Он пытался представить, как стал бы держаться, что говорил бы, если бы его выпустили из тюрьмы, и вновь ощутил чувство неуверенности. Конечно, все захотят увидеть его, полного неукротимой энергии, огня, что не раз бушевал в его речах на процессе. И едва ли кто подозревает, каким опустошенным он чувствует себя сейчас!.. Он вспомнил о пламенных атаках против прокурора, председателя, свидетелей, и ему вдруг показалось, что то был вовсе не он, а кто-то другой, — таким далеким и нереальным выглядело все это теперь. Казалось, в камере сидит бесконечно усталый человек, стоящий на пороге старости, больной и опустошенный, потерявший своего самого близкого друга. Что мог принести такой человек людям, кроме своей печали и боли?

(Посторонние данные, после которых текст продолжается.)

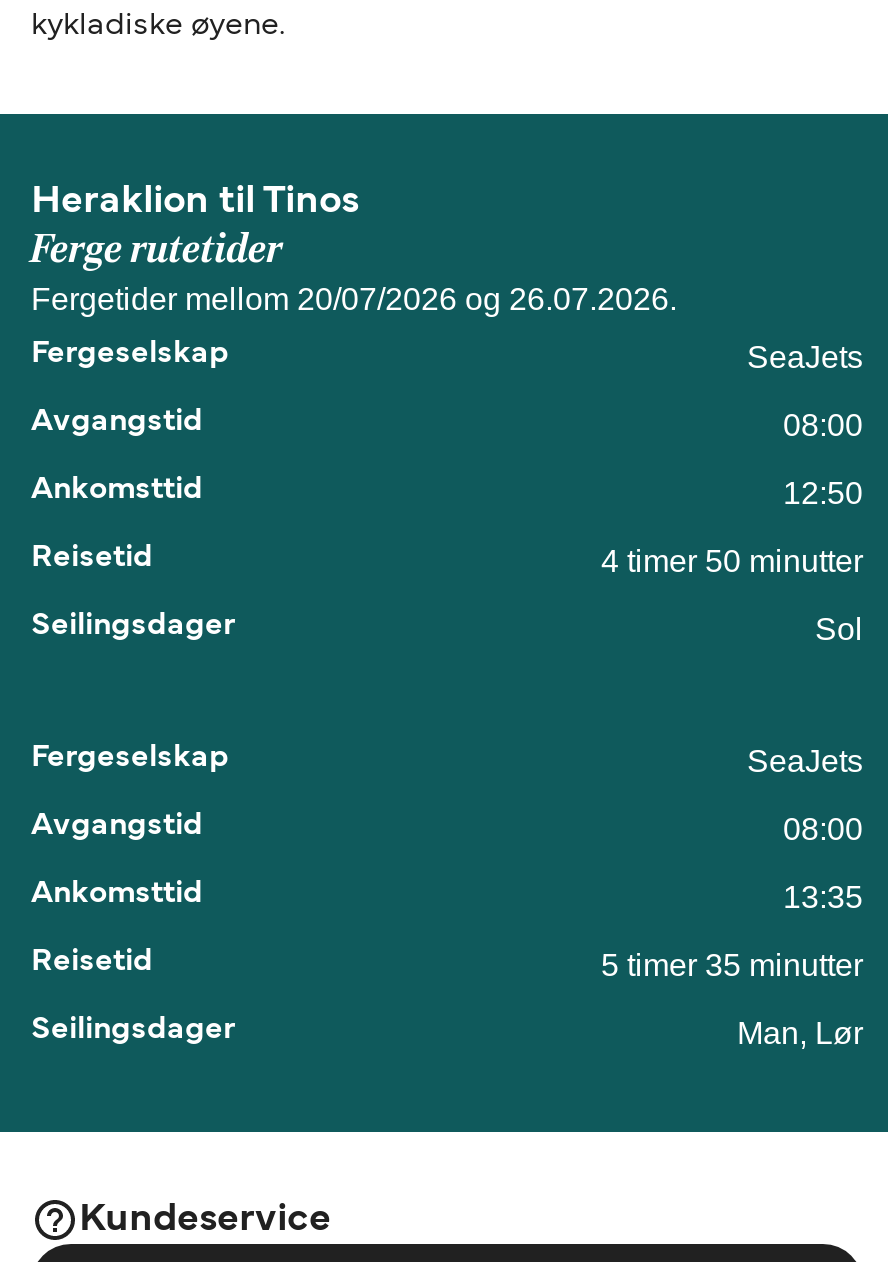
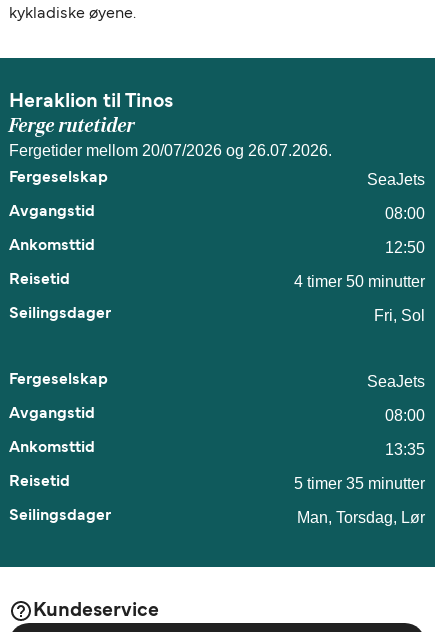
- Sol
+ Fri, Sol

- Man, Lør
+ Man, Torsdag, Lør
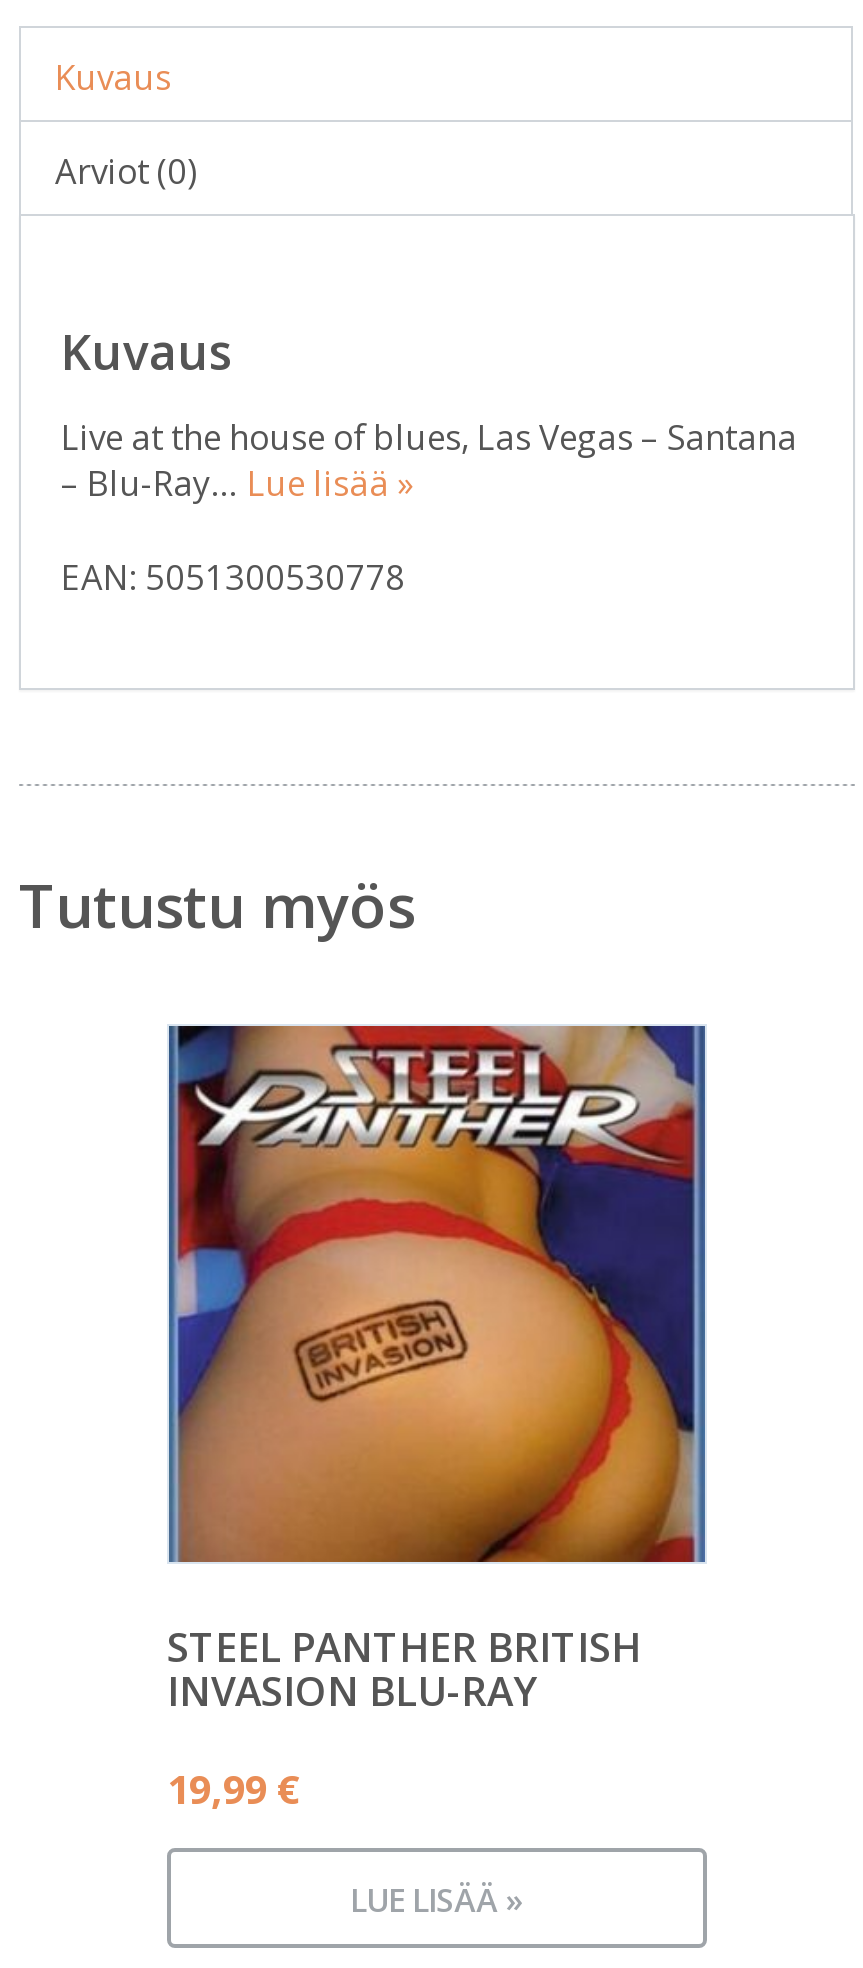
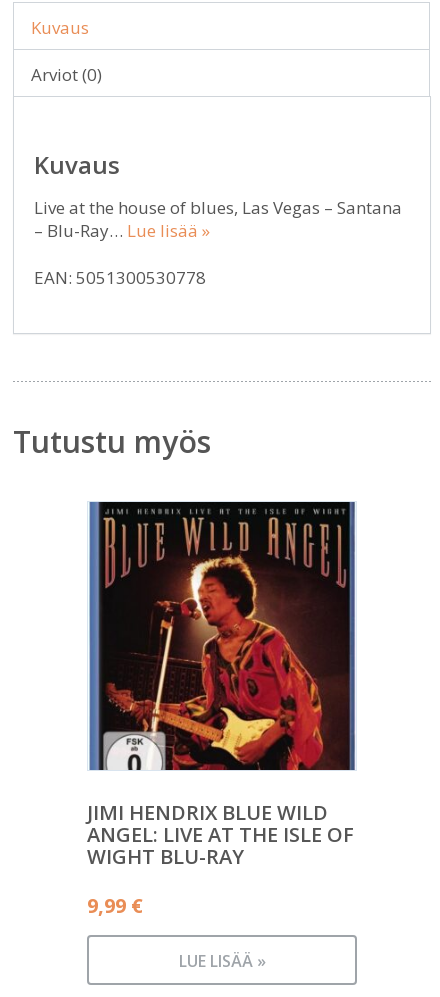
- [image]
- STEEL PANTHER BRITISH
- INVASION BLU-RAY
+ [image]
+ JIMI HENDRIX BLUE WILD
+ ANGEL: LIVE AT THE ISLE OF
+ WIGHT BLU-RAY

- 19,99 €
+ 9,99 €
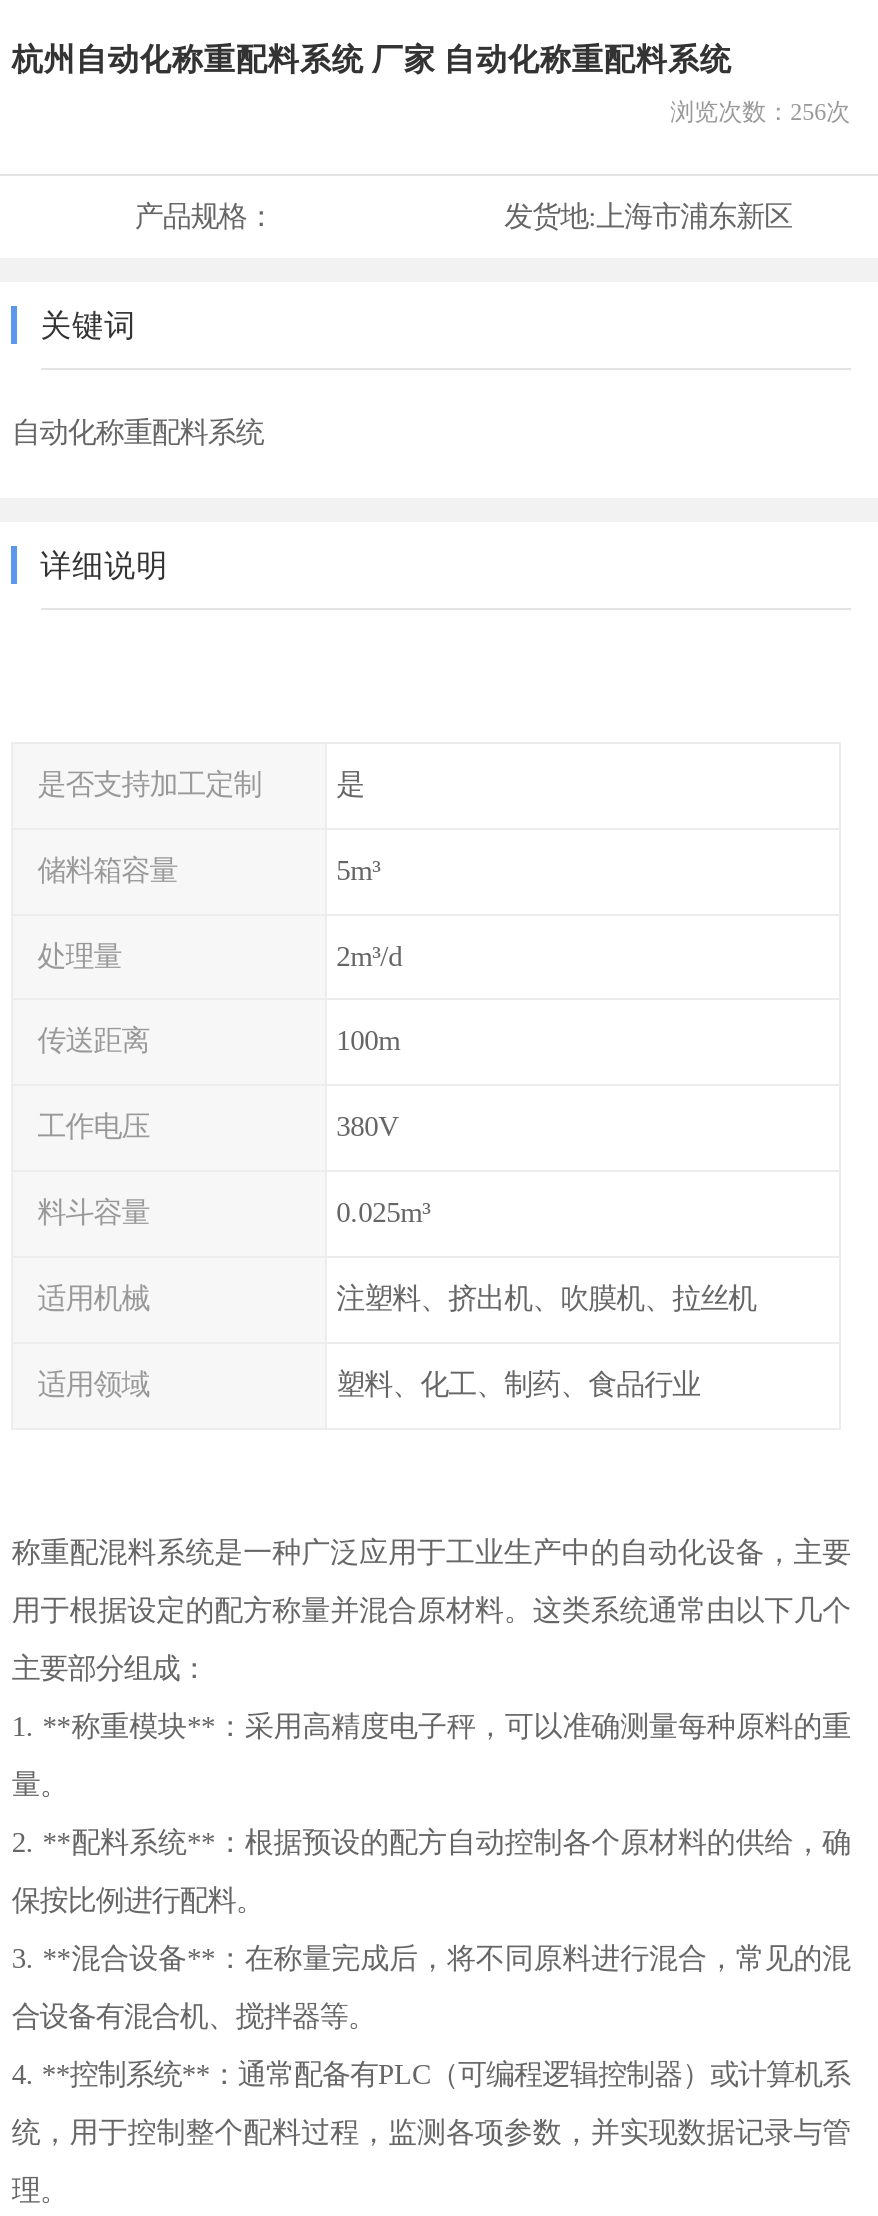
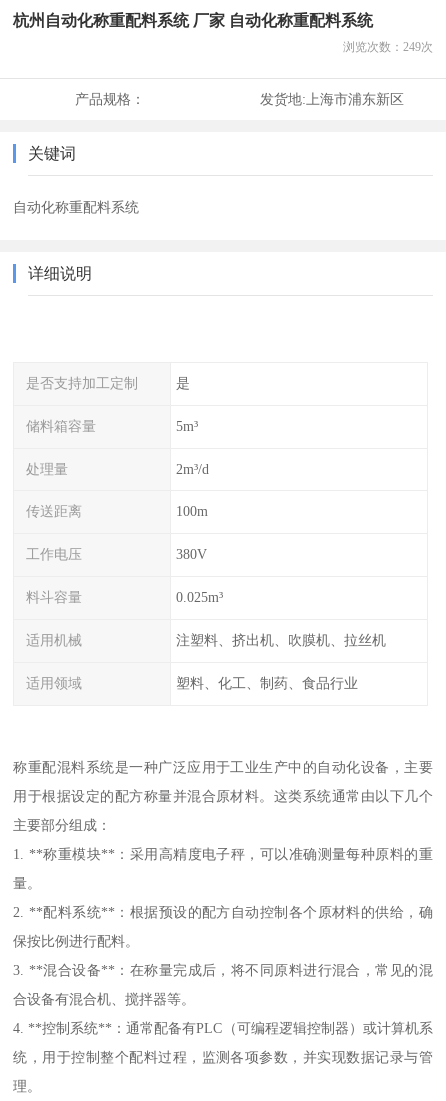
- 浏览次数：256次
+ 浏览次数：249次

Ночь он провел тяжело. От лихорадки и температуры и без того нерадостные мысли превращались в сущий кошмар, не давали ему покоя. И среди этого хаоса мыслей и воспоминаний в его памяти вновь всплыли картины той сентябрьской ночи, когда он покидал Болгарию. Он видел огромный, кроваво-красный месяц, поднявшийся над ощетинившимися вершинами гор, слышал равномерный шум шагов повстанцев. Потом перед глазами появилась небольшая полянка, та самая, где их группа остановилась на отдых. Именно там он заявил, что не желает, не может перейти границу, что должен вернуться назад, к восставшим. На этом воспоминания о той ночи обрывались, он пытался восстановить в памяти события той ночи, лицо проводника, но каждый раз что-то мешало этому. Все новыми волнами, одно за другим, накатывались на него видения, возникали все новые и новые образы людей, сгоревших в огне Сентябрьского восстания, погибших в трагические апрельские ночи двадцать пятого года. И снова лицо старого крестьянина-проводника ускользало из памяти, как ни старался он его припомнить. И то ли от бесплодных попыток побороть бессилие памяти или потому, что в болезненных сновидениях все чаще ему виделась Люба, он начинал все отчетливее сознавать, что вся его жизнь представляла собой сплошную цепь ошибок и поражений, что он должен был совершить нечто очень важное, но так и не смог, и это принесло страдания многим и многим людям. Всю ночь он тщетно старался постичь, чего же все-таки не сумел сделать, что так упорно, подобно чертам лица старого проводника, ускользает от него.
Утро застало его бледным, измученным.
Он попытался было встать, но не смог. Все тело болело: стоило пошевелиться под тонким одеялом, как начинала бить мелкая дрожь. Голова была тяжелая, в груди болело. Время от времени он поглядывал на стол — там лежали три советские газеты. Как хорошо все же, что они, эти газеты, рядом, в нескольких шагах, — думал он, когда мучительный озноб ослабевал.
Потом, когда он погрузился в дремоту, до его слуха неожиданно донесся далекий звон. В удивлении он открыл глаза и в тот же миг вспомнил, что сегодня рождество. Он слушал плавные торжественные звуки и вспоминал с какой-то светлой грустью о матери. Он знал, что она где-то близко, он видел ее — маленькую, но выносливую, с белыми как лунь волосами и глубокими, умными глазами, и постепенно на душе становилось легче, боль успокаивалась, в голове светлело.
А со стороны города все несся праздничный звон, отчетливый и мелодичный.